Fear, anxiety, depression and pain all tend to make our faces less expressive – Porges uses the metaphor “flat”. Having a lively and vital expression, particularly in the upper half of the face – around the eyes – is particularly indicative of friendly approachability. In fact the engagement of the orbital muscles around the eyes indicates that we are listening intently too.

A Comment about masking during the Covid Pandemic:

This article was originally completed during the covid lockdowns. Out and about in my mask, I am so aware of the importance of friendly eye contact that I always approach strangers with a big smile, one that they cannot actually see except for its reflection in my eyes – I am enjoying learning to communicate my essential friendliness with only my eyes to work with. Early on, during the first lockdown, I recognised that we were all now in the position of those who wear facial coverings as part of their religious observance, and found a way to bond immediately with a radiantly beautiful Muslim woman on the till in Sainsbury’s!

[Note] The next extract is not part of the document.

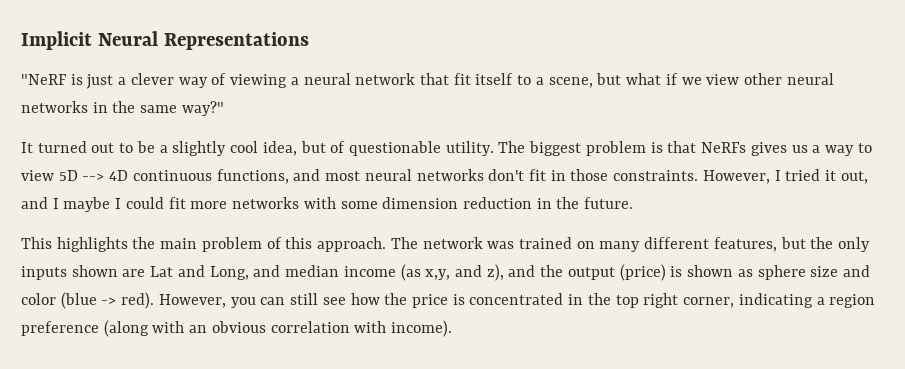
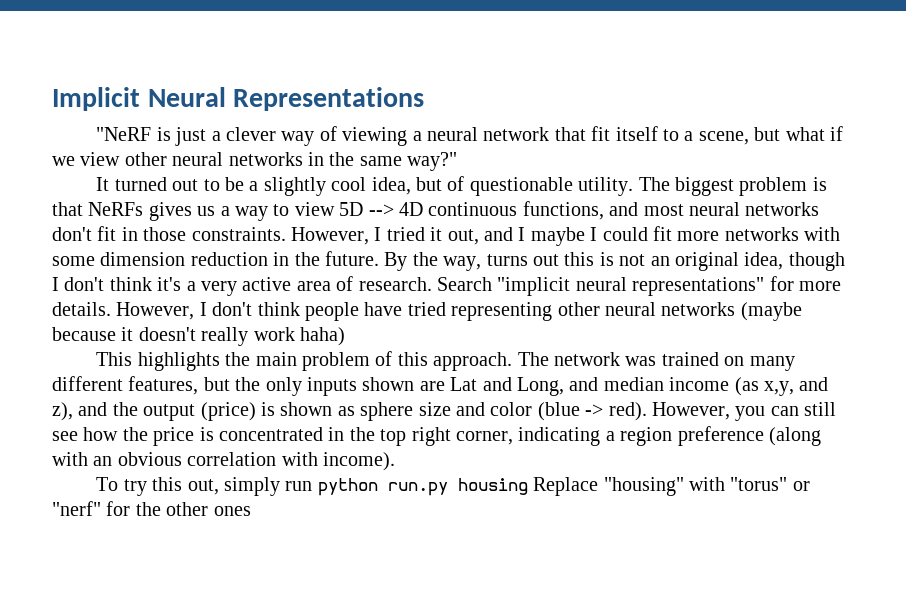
+ By the way, turns out this is not an original idea, though I don't think it's a very active area of research. Search "implicit neural representations" for more details. However, I don't think people have tried representing other neural networks (maybe because it doesn't really work haha)
+ To try this out, simply run python run.py housing Replace "housing" with "torus" or "nerf" for the other ones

Our detection system for reading these signals is generally well-developed and highly-nuanced (my militantly autistic friend would instantly point out that this is only true of the “neurotypical” – a category of human being I do not believe actually exists! I will expand on this in another article). To offer a common example, most of us can usually tell if someone is only acting in a friendly manner out of a sense of duty or obligation, some inner voice lets us know they are not being genuine.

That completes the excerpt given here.